ABSTRACT

The question of what Antonin Artaud means by positing a compatibility between goodness and cruelty is taken up at the end of his infamous last public reading, ‘The Story Lived by Artaud Mômo’ where he said, ‘I put myself in your place, and I see very well that what I am saying isn’t interesting at all, it’s still theatre. What can I do to be truly sincere?’1 After an hour of inundating his audience with poems, travel experiences, and stories of black magic, Artaud spoke for another two hours of his psychiatric incarcerations, his vehement refutations of death, and generally flailed about making wild gestures, cries and screams.2 Having posed his curious question of sincerity, Artaud, who had dropped all his papers, read his final poem, ‘Artaud the Mômo’, glaring at the audience as he uttered the words, ‘the filthy meat’, and abruptly left the stage (Artaud, 1995: 117).

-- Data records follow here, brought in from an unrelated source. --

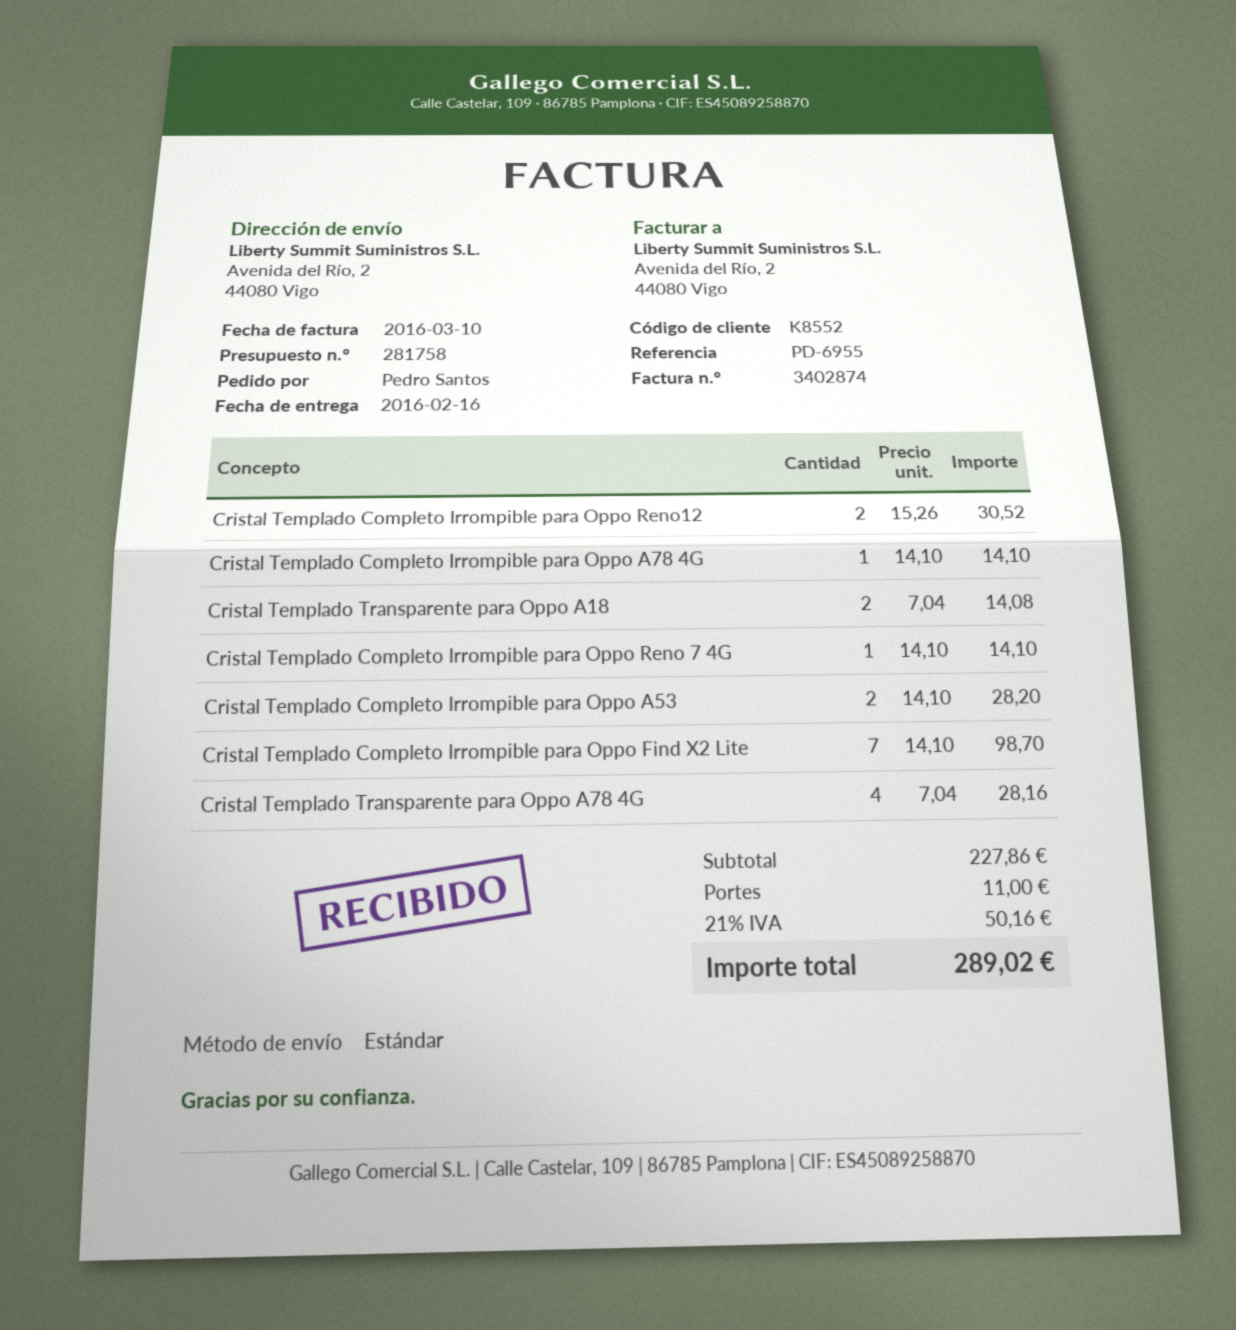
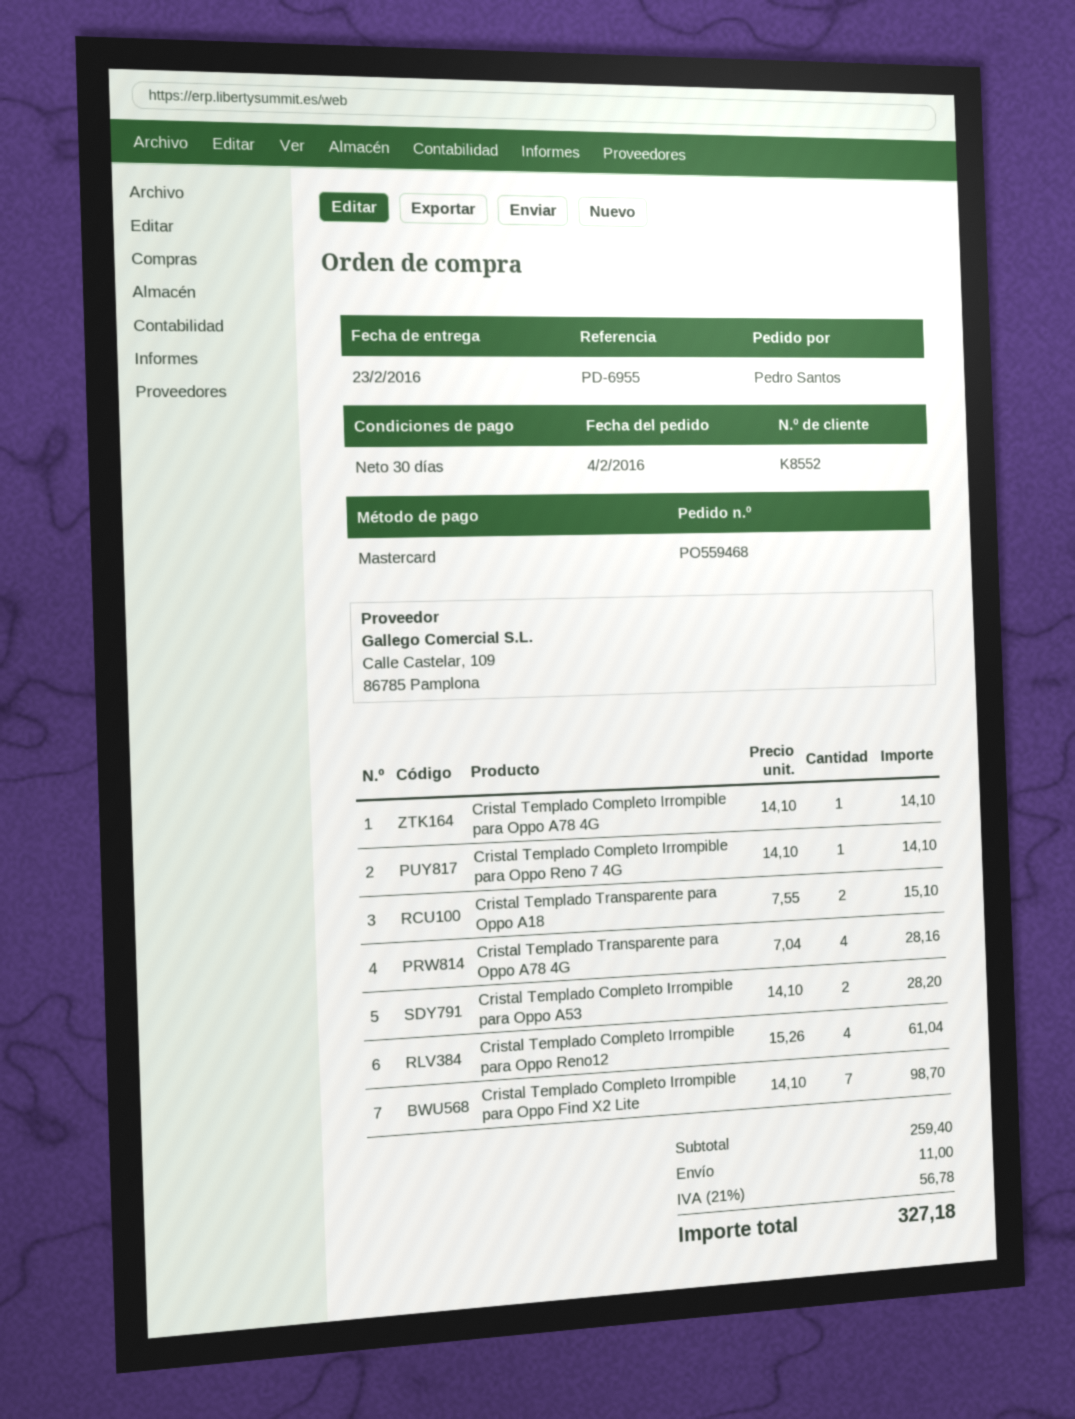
delivery date: 2016-02-16 -> 2016-02-23
Cristal Templado Completo Irrompible para Oppo Reno12: 2 x 15.26 = 30.52 -> 4 x 15.26 = 61.04
Cristal Templado Transparente para Oppo A18: 2 x 7.04 = 14.08 -> 2 x 7.55 = 15.10
subtotal: 227.86 -> 259.40
tax: 21% = 50.16 -> 21% = 56.78
total: 289.02 -> 327.18

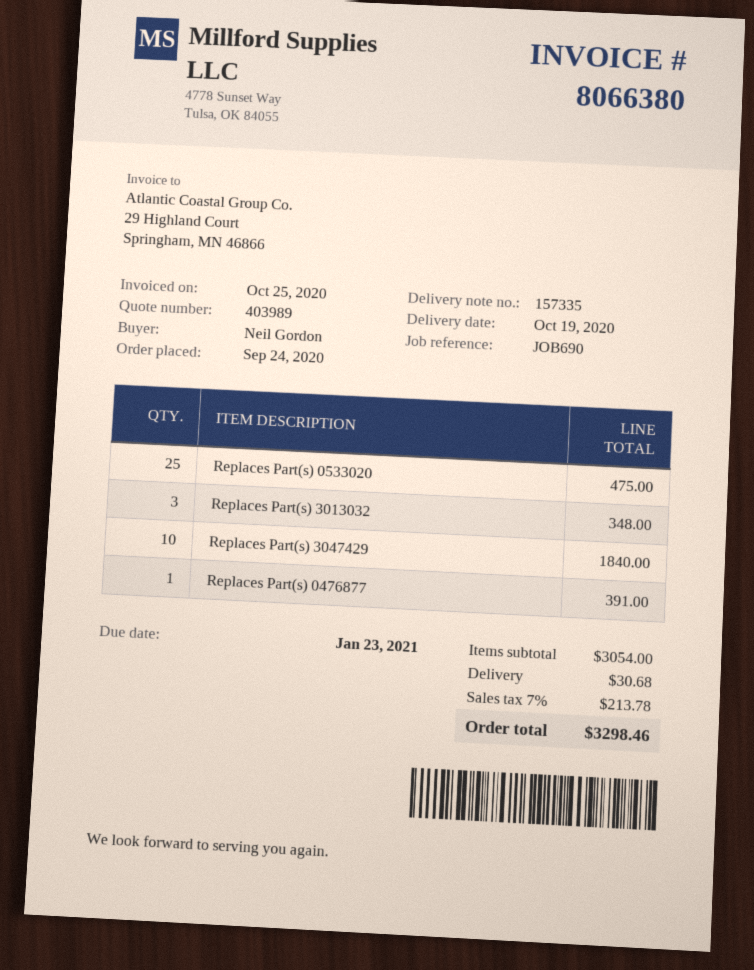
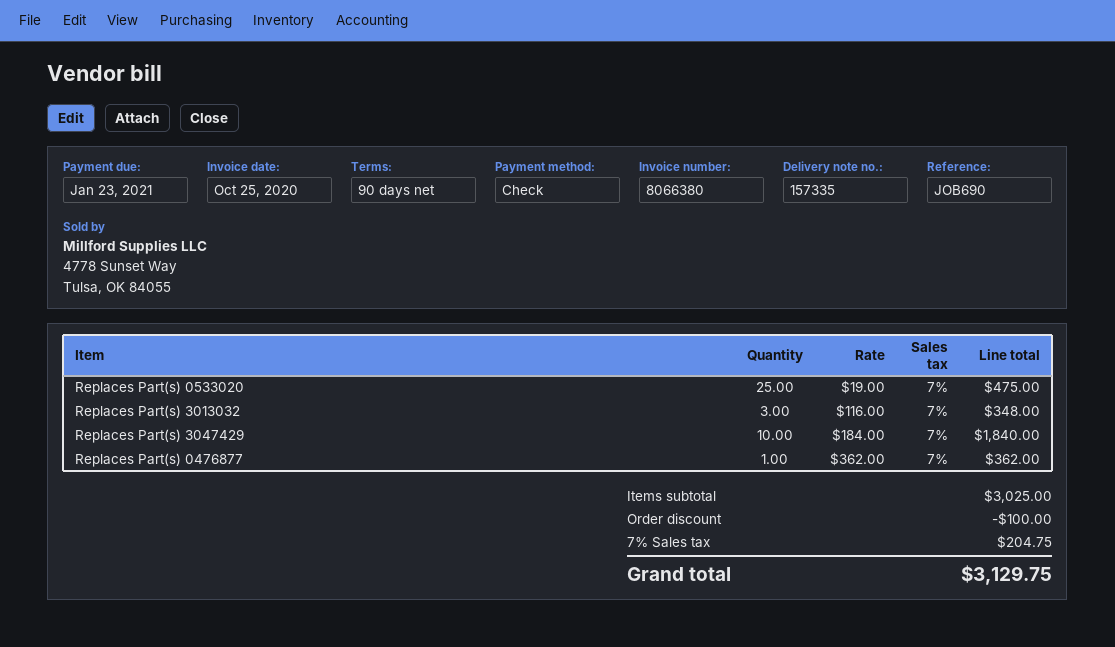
Replaces Part(s) 0476877: 1 for 391.00 -> 1 for 362.00
subtotal: 3054.00 -> 3025.00
discount: none -> 100.00
shipping: 30.68 -> none
tax: 7% = 213.78 -> 7% = 204.75
total: 3298.46 -> 3129.75

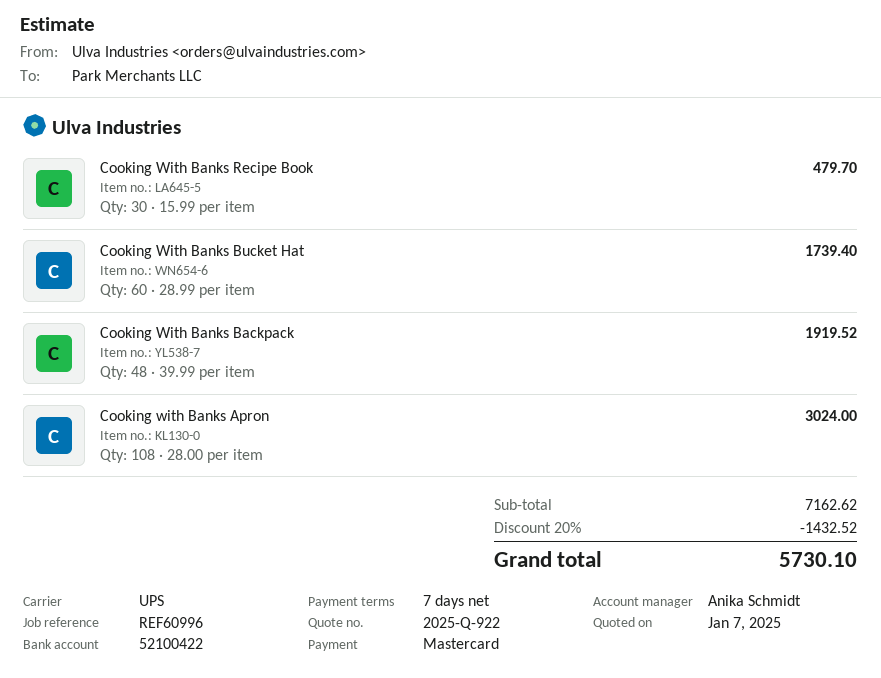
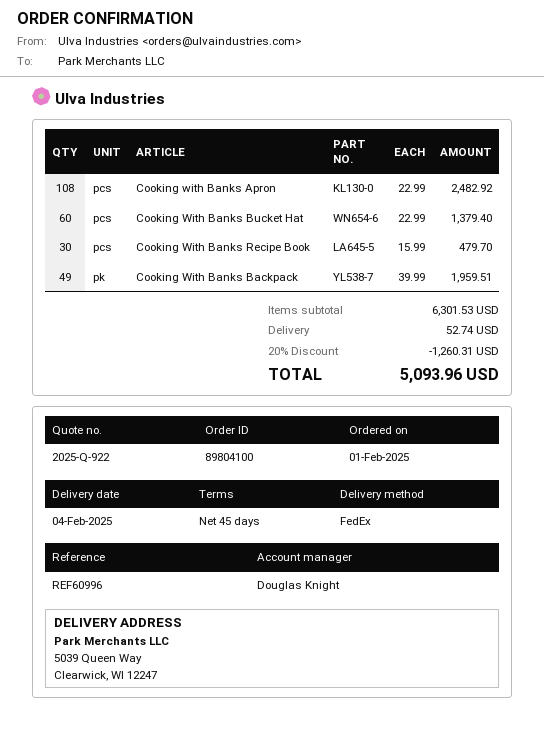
payment terms: 7 days -> 45 days
sales rep: Anika Schmidt -> Douglas Knight
shipping method: UPS -> FedEx
Cooking With Banks Bucket Hat: 60 x 28.99 = 1739.40 -> 60 x 22.99 = 1379.40
Cooking With Banks Backpack: 48 x 39.99 = 1919.52 -> 49 x 39.99 = 1959.51
Cooking with Banks Apron: 108 x 28.00 = 3024.00 -> 108 x 22.99 = 2482.92
subtotal: 7162.62 -> 6301.53
discount: 20% = 1432.52 -> 20% = 1260.31
shipping: none -> 52.74
total: 5730.10 -> 5093.96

Disabused of its saccharine associations,Artaud’s sincerity is an ‘affective’ theatrical plea that could just as well be a specious glance toward authenticity. What would be the difference? In a letter to André Breton, Artaud writes, ‘I left because I realized that the only / language I could use on an audience was to / take bombs out of my pockets and throw them / in their faces in a gesture of unmistakable / aggression’ (Artaud, 1989: 183). And yet there is this refrain, this bow, this histrionic collapse in front of nine hundred people. Artaud’s plaintive interrogation of the constitution of truthfulness is a burden to the audience and to himself, (a rhetorical question, or more precisely, part of Artaud’s interrogative practice of

disciplined cruelty) and more importantly a repetition, a repetition of the creation of the ideal kernel of pure thought itself.